Après avoir remporté la bataille contre l’inflation galopante, la banque centrale du Nigeria – Central Bank of Nigeria (CBN)- continue sa stratégie d’assouplissement monétaire. Elle a abaissé son taux directeur de 50 points de base, à 26,5%
Son gouverneur, Olayemi Cardoso, justifie la décision : «la décision du Comité de politique monétaire s’est fondée sur une évaluation équilibrée des risques pesant sur les perspectives, qui laissent penser que la trajectoire désinflationniste actuelle se poursuivrait.»
Pour le patron de la Réserve fédérale nigériane, la transmission différée des mesures de resserrement monétaire précédentes, la stabilité durable du taux de change et l’amélioration de l’approvisionnement alimentaire ont permis de contenir les pressions inflationnistes. L’inflation a ralenti à 15,10 % en glissement annuel en janvier 2026. C’est 2,5 fois moins qu’en 2024.
Retour de l’embellie dans le climat des affaires
L’assainissement du cadre macroéconomique rejaillit sur le climat des affaires et le moral des investisseurs. La devise nationale, le naira, s’est apprécié sur le marché des changes. Il s’échange autour de 1.348 nairas pour un dollar. Conjuguée à l’envolée de la Bourse, cette éclaircie profite aux milliardaires du pays en dopant leurs participations dans les entreprises.
La capitalisation de la Bourse de Lagos a atteint près de 93,1 milliards de dollars US après avoir enregistré des gains de 25 000 milliards de nairas en deux mois. Cette dynamique a généré d’importants gains latents pour les principaux actionnaires. En première ligne, Aliko Dangote.

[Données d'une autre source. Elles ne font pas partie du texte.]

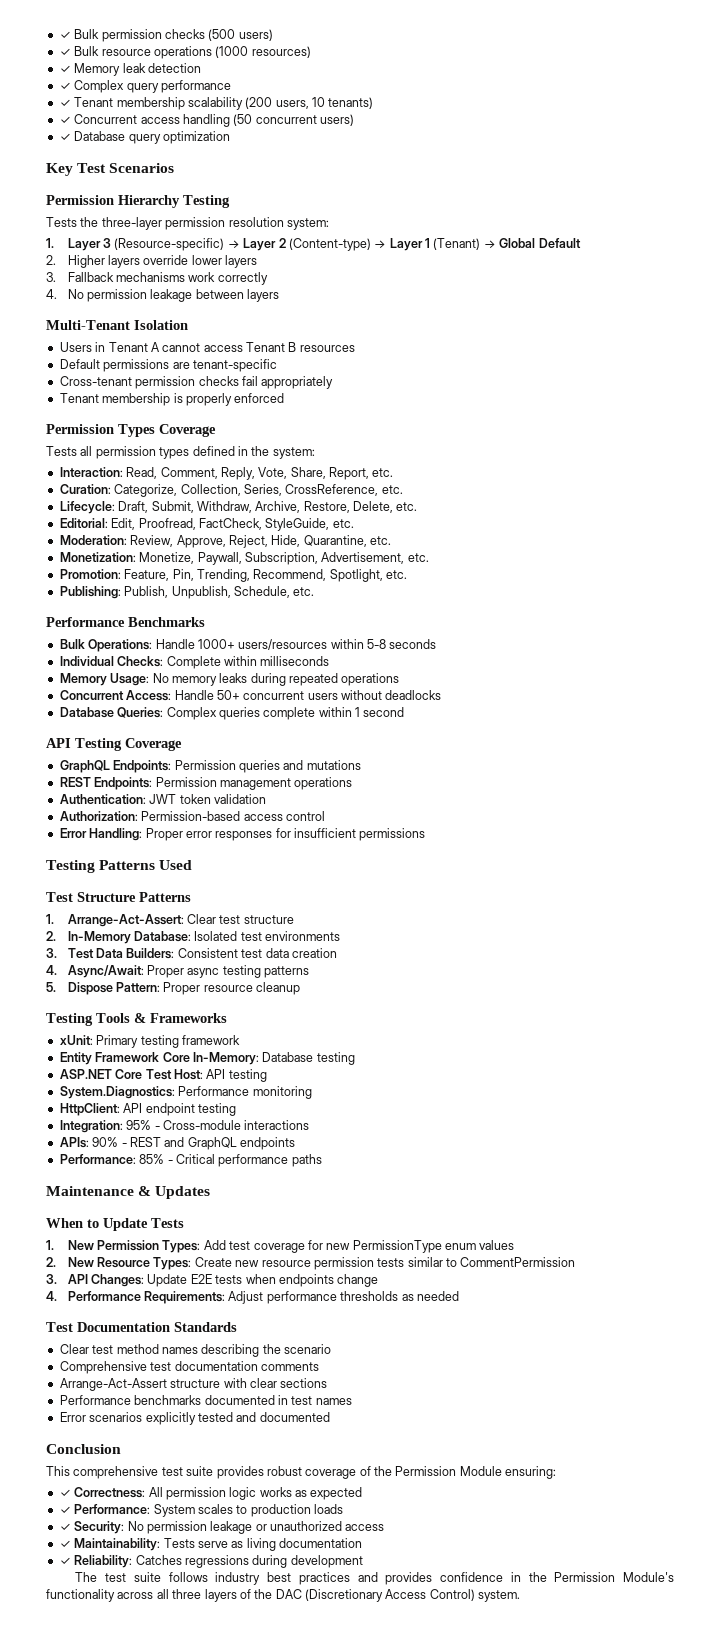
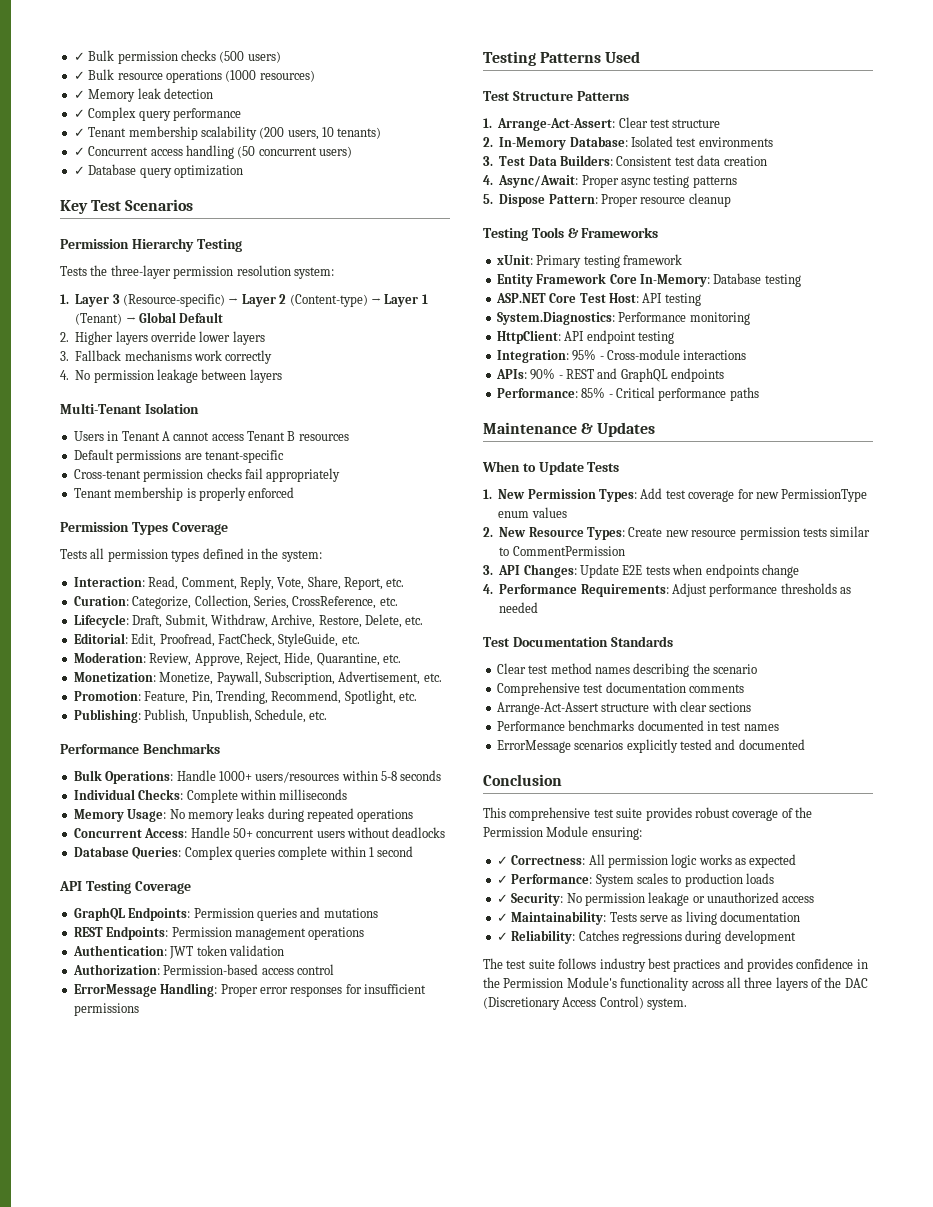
- Error Handling: Proper error responses for insufficient permissions
+ ErrorMessage Handling: Proper error responses for insufficient permissions
- Error scenarios explicitly tested and documented
+ ErrorMessage scenarios explicitly tested and documented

Les capitaines d’industrie se frottent les mains
L’industriel dont l’empire s’étend du ciment au raffinage pétrolier, a vu sa fortune progresser de 1,84 milliard de dollars US depuis janvier, pour franchir le cap des 32 milliards de dollars US. La montée en régime de sa gigantesque raffinerie, conjuguée à la bonne tenue du naira, a renforcé la valorisation de ses actifs. Il devient ainsi le premier entrepreneur du Continent à franchir le seuil des 32 milliards de dollars, estime notre confrère Ecofin.
Même dynamique pour Abdul Samad Rabiu, patron du groupe BUA. Son entreprise agroalimentaire BUA Foods, dont il détient 92,6 % du capital, est devenue la société la plus valorisée de la Bourse de Lagos, avec une capitalisation évaluée à 15.200 milliards de nairas. Sa fortune a ainsi progressé de 2,33 milliards de dollars US depuis janvier, à 12,5 milliards de dollars US.
Pour Femi Otedola, investisseur influent et quatrième fortune du pays, la dynamique monétaire pourrait se poursuivre. Il estime qu’un naira sous la barre des 1000 pour 1 dollar d’ici la fin de l’année est envisageable, ce qui représenterait une appréciation de plus de 25 %. Une telle évolution renforcerait encore la valeur en devises des actifs domestiques.